爬虫之模拟用户登录思路及多种实现

前言

我们在爬虫的时候，往往会遇到有一些网页是需要登录才能访问的，今天我们就来聊聊爬虫中如何模拟用户登录

Cookie 是浏览器存储存储用户信息的一小段文本，它保存了用户的 ID 等信息，这些信息可以被服务器端识别，并作为标识用户的手段，以此来判定用户是不是第一次访问。网络上有这样一段解释，很清楚。

浏览器与 WEB 服务器之间是使用 HTTP 协议进行通信的；而 HTTP 协议是无状态协议。也就是说，当某个用户发出页面请求时，WEB 服务器只是简单的进行响应，然后就关闭与该用户的连接。因此当一个请求发送到 WEB 服务器时，无论其是否是第一次来访，服务器都会把它当作第一次来对待，这样的不好之处可想而知。为了弥补这个缺陷，Netscape 开发出了 cookie 这个有效的工具来保存某个用户的识别信息，它是一种 WEB 服务器通过浏览器在访问者的硬盘上存储信息的手段。它是服务器发送给浏览器的体积很小的纯文本信息。

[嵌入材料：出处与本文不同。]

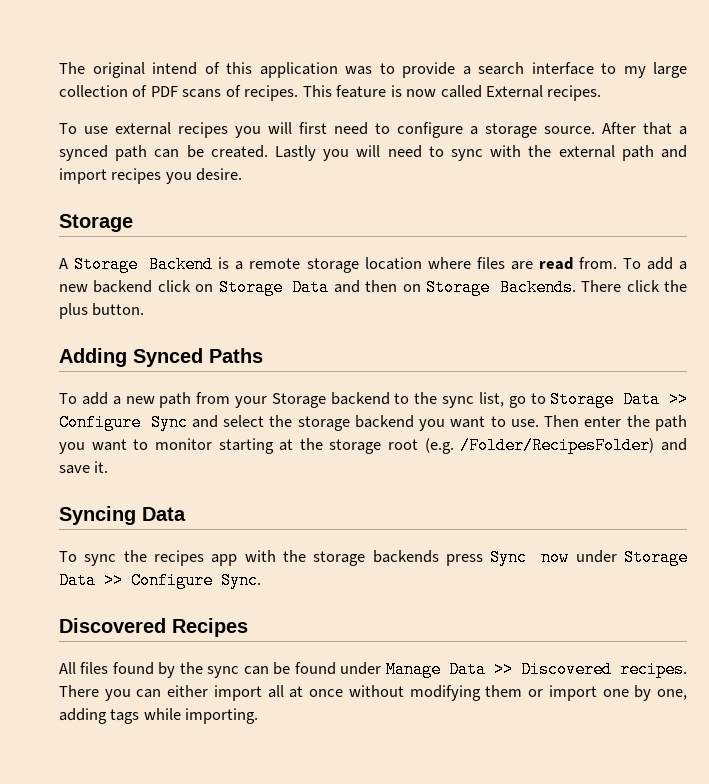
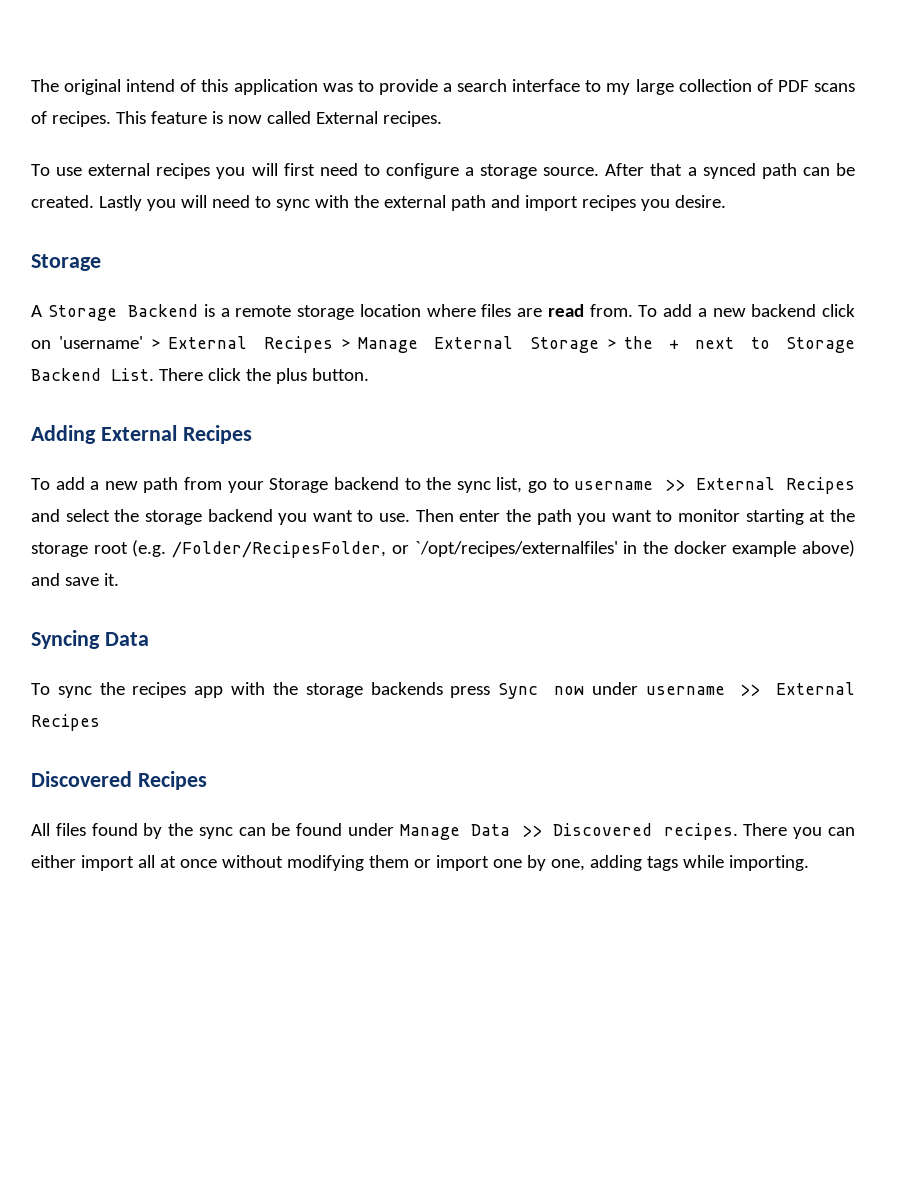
[218,279,576,296] Storage Data and then on Storage Backends. -> [59,336,855,353] [31,368,154,381] 'username' > External Recipes > Manage External Storage > the + next to Storage Backend List.
[133,348,263,367] Synced Paths -> [100,425,252,444] External Recipes
[550,391,689,408] [59,414,188,431] Storage Data >> Configure Sync -> [574,477,855,494] username >> External Recipes
[460,437,655,454] /Folder/RecipesFolder) -> [172,540,856,558] /Folder/RecipesFolder, or `/opt/recipes/externalfiles' in the docker example above)
[623,549,688,566] [59,572,261,589] Storage Data >> Configure Sync. -> [645,682,855,696] [31,714,100,731] username >> External Recipes

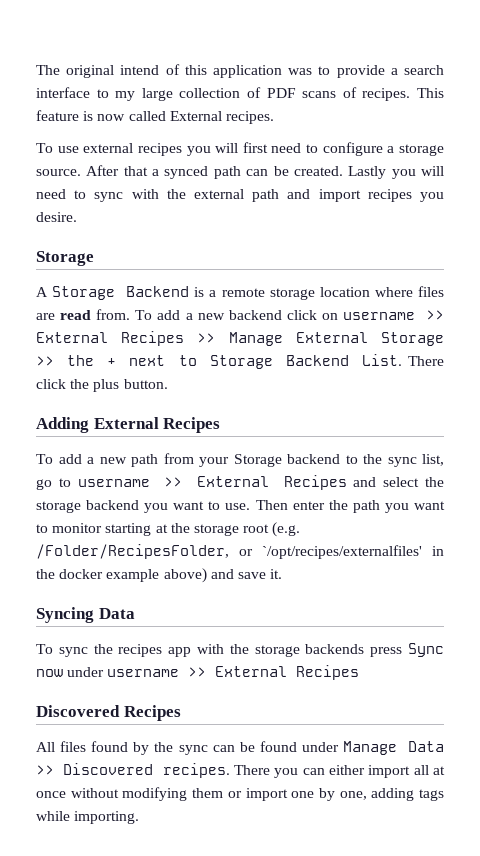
[59,336,350,353] 'username' > External Recipes > -> [343,310,444,320] [36,331,216,346] username >> External Recipes >>
[606,339,616,349] > -> [36,356,54,366] >>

定义：cookie 是 Web 浏览器存储的少量命名数据，它与某个特定的网页和网站关联在一起。cookie 实际上和某一网站和网页关联的，保存用户一定信息的文本文件。

Cookie 是当你浏览某网站时，网站存储在你机器上的一个小文本文件，它记录了你的用户 ID，密码、浏览过的网页、停留的时间等信息，当你再次来到该网站时，网站通过读取 Cookie，得知你的相关信息，就可以做出相应的动作，如在页面显示欢迎你的标语，或者让你不用输入 ID、密码就直接登录等等。

在这篇博客中，我们将描述在 HttpClient 4.X 中，如何使用 Cookie，保存 Cookie，并利用已登录的 Cookie 访问页面。

首先，在 HttpClient 4.X 中，使用 HttpContext 来保存请求的上下文信息。说白了，就是用一个类来保存请求的信息。比如，如果使用 HttpClient 请求利用了 HttpContext，那么在请求的时候会带有 HttpContext 里面保存的一些信息，如 sessionId 等。同时，HttpClient 请求完了之后也会把从服务器得到的一些信息保存下来，下次请求的时候，使用这个 HttpContext 就会带上这次请求所保存的信息了。BasicHttpContext 里有个 Map 对象用来记录一次请求响应的信息，当响应信息返回时，就会被 set 到 context 里，当然响应的 cookie 信息也就被存储在 context 里,包括传回的 sessionId。当第二次请求的时候传入相同的 context，那么请求的过程中会将 context 里的 sessionId 提取出来传给服务器，sessionId 一样，自然而然的就是同一个 session 对象。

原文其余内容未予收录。